In 1990, Missel rejoined Samuel Goldwyn Jr. and The Samuel Goldwyn Company as Vice President of Production in charge of remakes.

Within a few years, she left The Samuel Goldwyn Company to develop the script for Nell (1994), the motion picture adaptation of Idioglossia. She went on to partner with Jodie Foster in producing Nell (1994), starring Foster and Liam Neeson. The film garnered a 1994 Oscar nomination for Best Actress, as well as three Golden Globe nominations in 1995 for Best Motion Picture — Drama, Best Original Score — Motion Picture (Mark Isham), and Best Performance By An Actress In A Motion Picture (Jodie Foster).

Soon after the success of Nell (1994), Missel went on to Gramercy Pictures to produce Guy (1997) starring Vincent D'Onofrio and Hope Davis. The film depicts a woman who follows a man with a video camera, and deals with themes of intimacy and narcissism. Guy (1997) received critical acclaim at the Venice Film Festival, the Rotterdam Film Festival, and the Miami International Film Festival.

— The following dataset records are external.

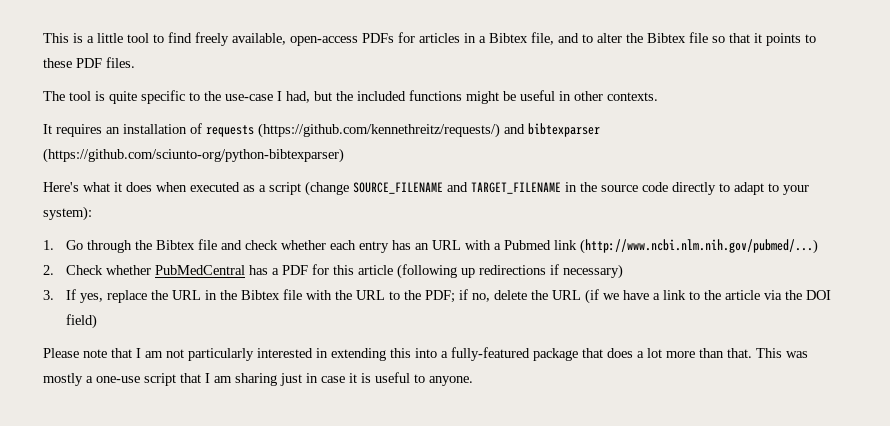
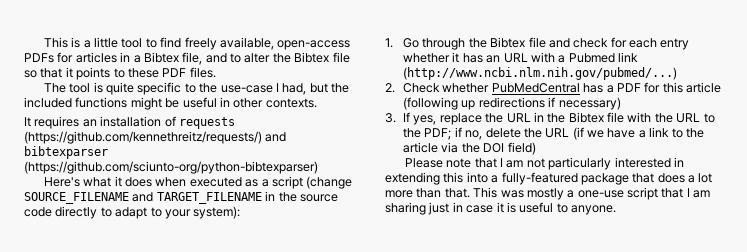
[281,240,327,250] whether -> [610,37,627,48] for
(390, 247) none -> [403,52,460,63] whether it

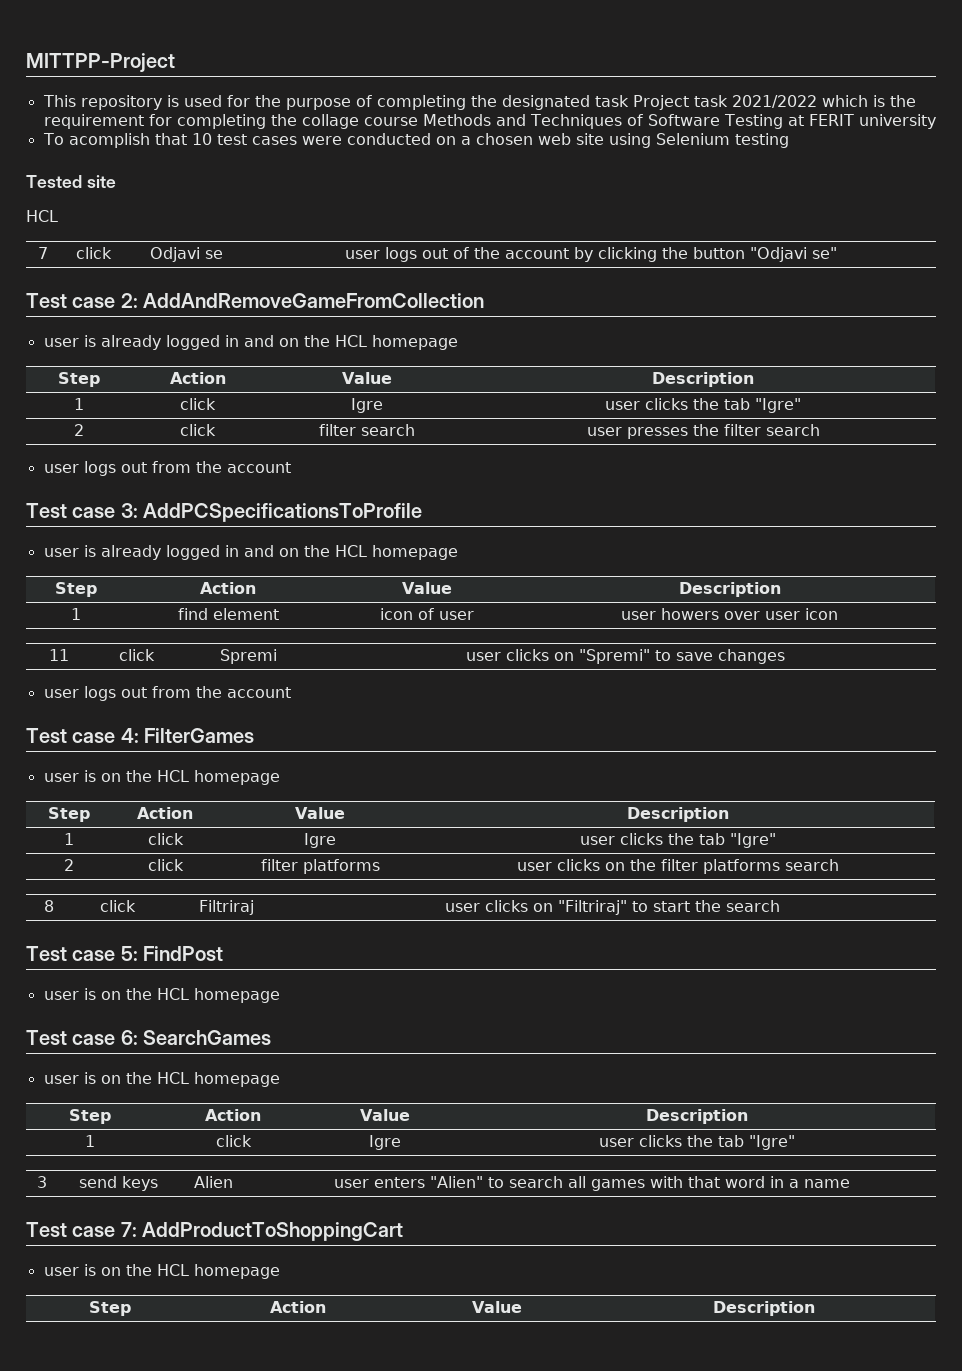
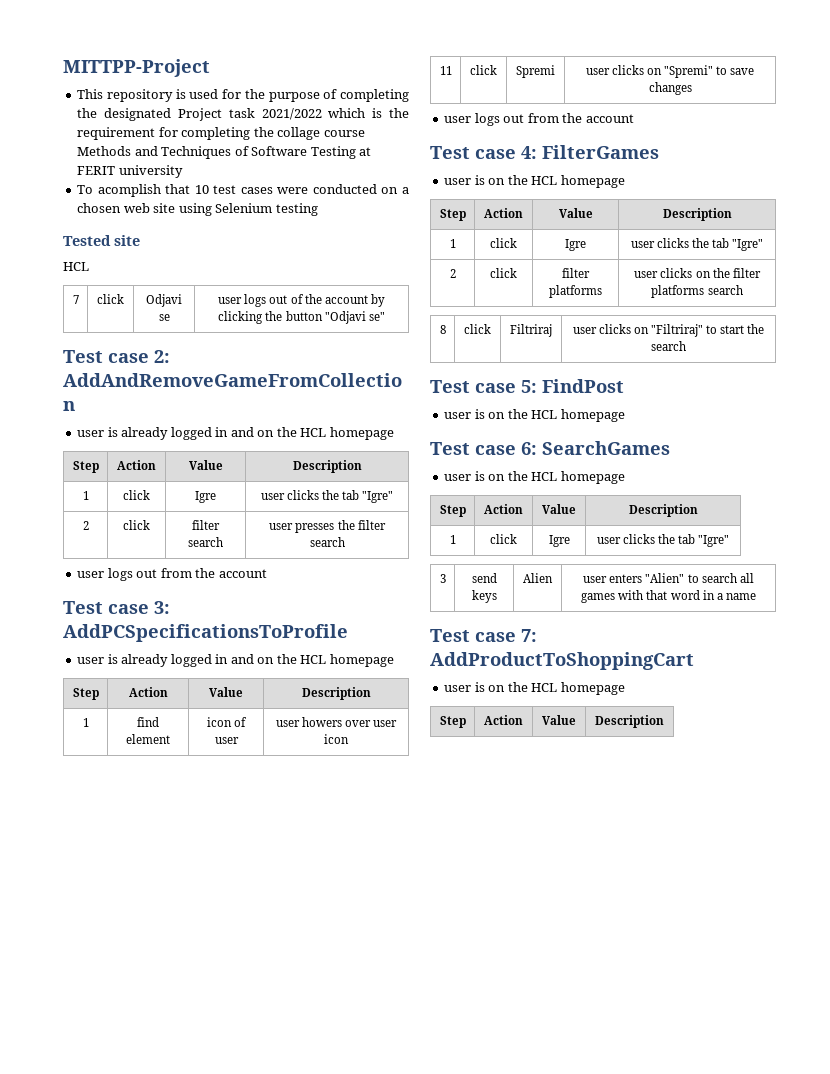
[594,95,629,107] task -> (172, 114) none

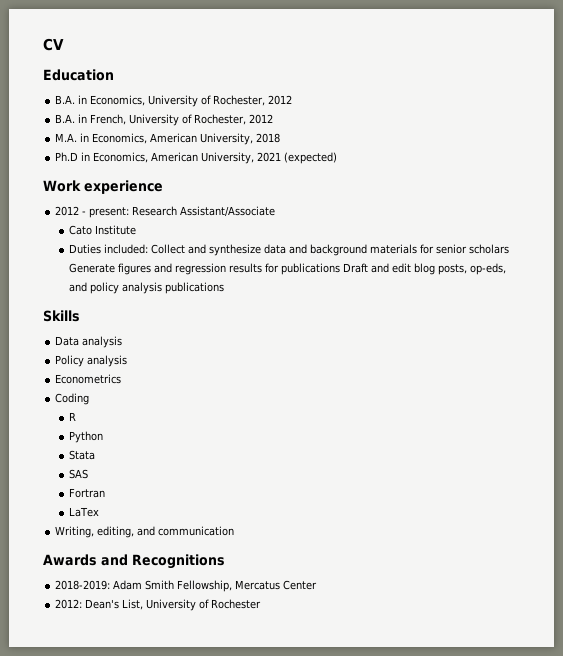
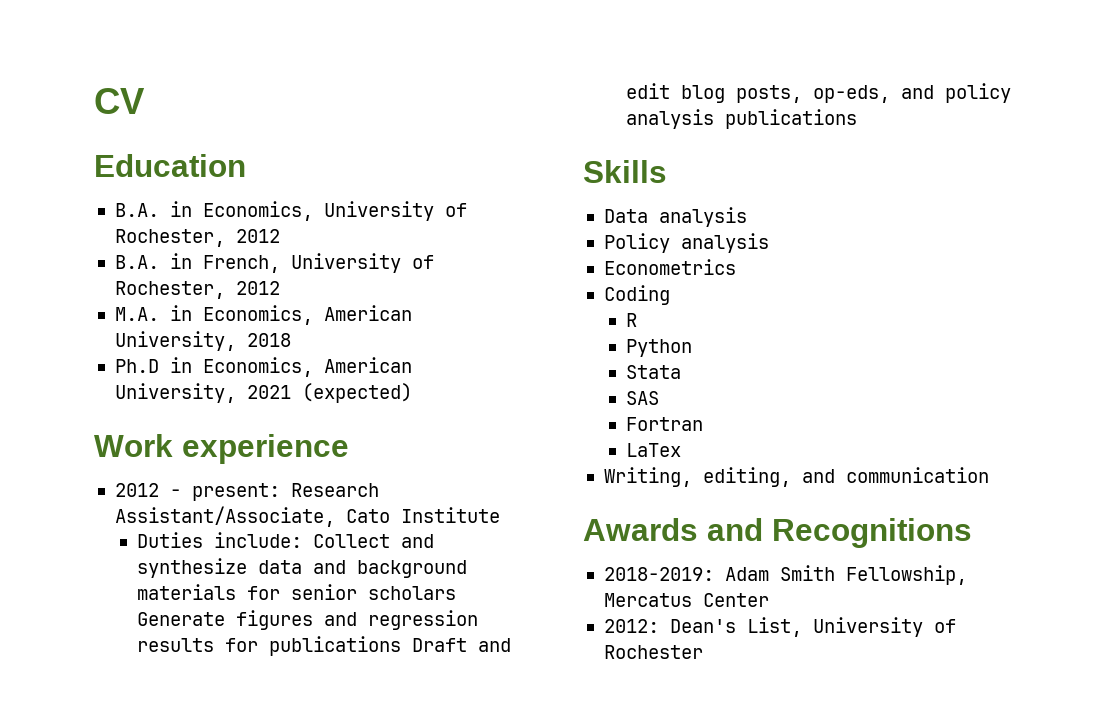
[180,206,276,217] Assistant/Associate // -> [114,506,335,527] Assistant/Associate,
[104,244,149,254] included: -> [214,532,303,548] include:

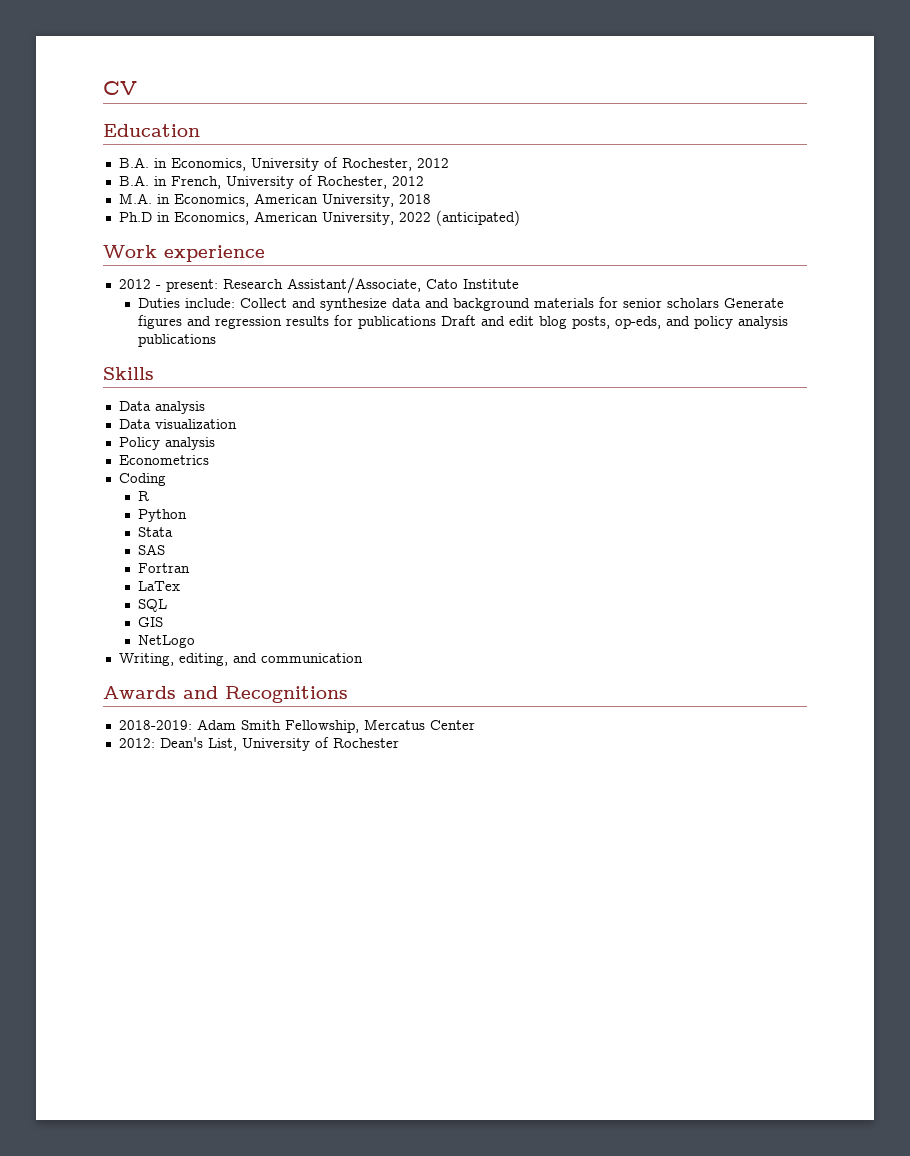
[246,383,412,403] 2021 (expected) -> [398,210,520,226] 2022 (anticipated)
(747, 217) none -> [118,419,237,429] // Data visualization
(682, 450) none -> [137,599,167,612] [137,617,163,627] [137,635,195,648] // SQL // GIS // NetLogo

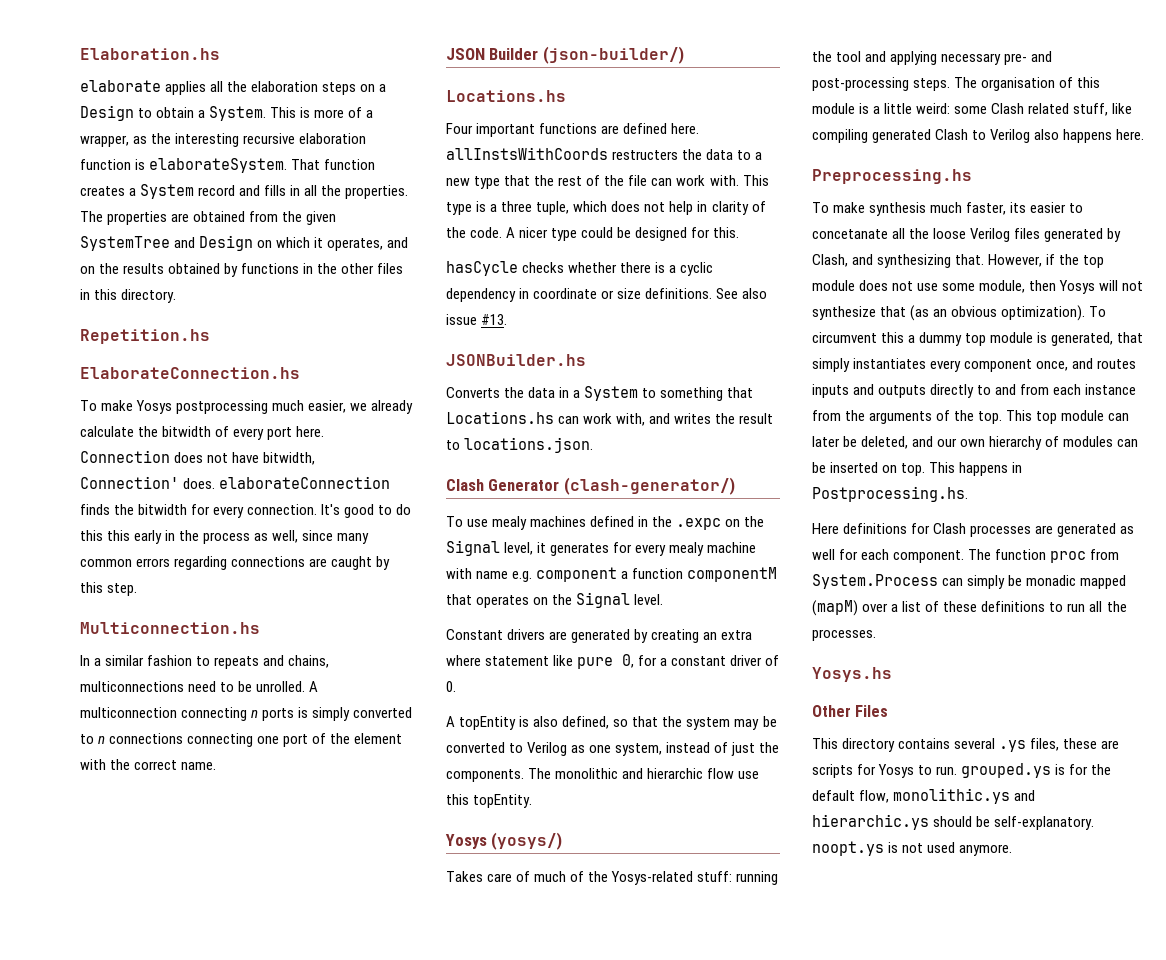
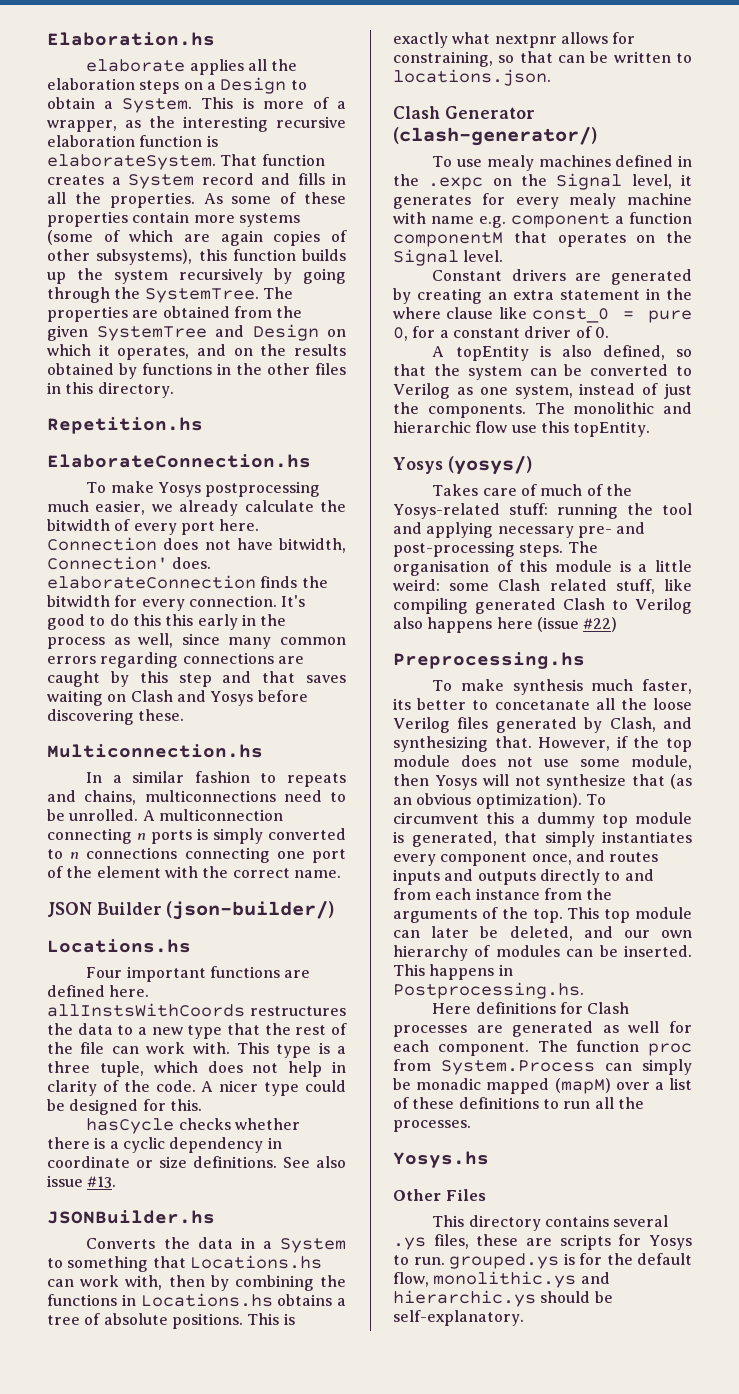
(409, 192) none -> [203,192,346,204] [47,211,300,227] [47,230,347,246] [47,249,346,265] [47,268,346,284] [47,287,259,303] As some of these properties contain more systems (some of which are again copies of other subsystems), this function builds up the system recursively by going through the SystemTree.
[107,583,138,596] step. -> [178,671,346,687] [47,690,308,706] [47,709,185,725] step and that saves waiting on Clash and Yosys before discovering these.
[612,150,679,160] restructers -> [250,1006,346,1016] restructures
[649,413,774,424] and writes the result -> [168,1275,346,1291] [47,1293,346,1307] [47,1313,295,1329] [393,32,636,48] [393,51,671,67] then by combining the functions in Locations.hs obtains a tree of absolute positions. This is exactly what nextpnr allows for constraining, so that can be written
[446,655,574,666] where statement like -> [560,288,692,300] [393,307,635,323] statement in the where clause like const_0 =
[734,719,760,730] may -> [529,368,557,376] can
[1116,129,1145,140] here. -> [496,617,618,632] here (issue #22)
[1030,202,1067,213] easier -> [417,698,467,710] better
[830,462,926,476] inserted on top. -> [624,945,692,957] inserted.
[812,841,1013,856] noopt.ys is not used anymore. -> (524, 1318) none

In 1997, Missel became the Artistic Director of the eleven-day Santa Barbara International Film Festival, committing herself to redesigning and positioning the festival to include a host of seminars each year including Oscar nominated screenwriters, directors, producers, and editors. She also inaugurated the popular It Starts With The Script symposium which was moderated each year by Laura Ziskin. During her tenure, honorees included Jodie Foster, Sir Anthony Hopkins, Sean Penn, Anjelika Houston, Ben Kingsley, Whoopi Goldberg, Diane Keaton, Rob Reiner, Julie Christie, John Schesinger, Richard Pryor, and Robert Towne among others. During 1999, her last year as artistic director, the festival hosted over 37,000 attendees.

== Later years ==
In 2006, Missel launched her management company, Renée Missel Management, where she manages European and U.S. talent while developing film projects to produce.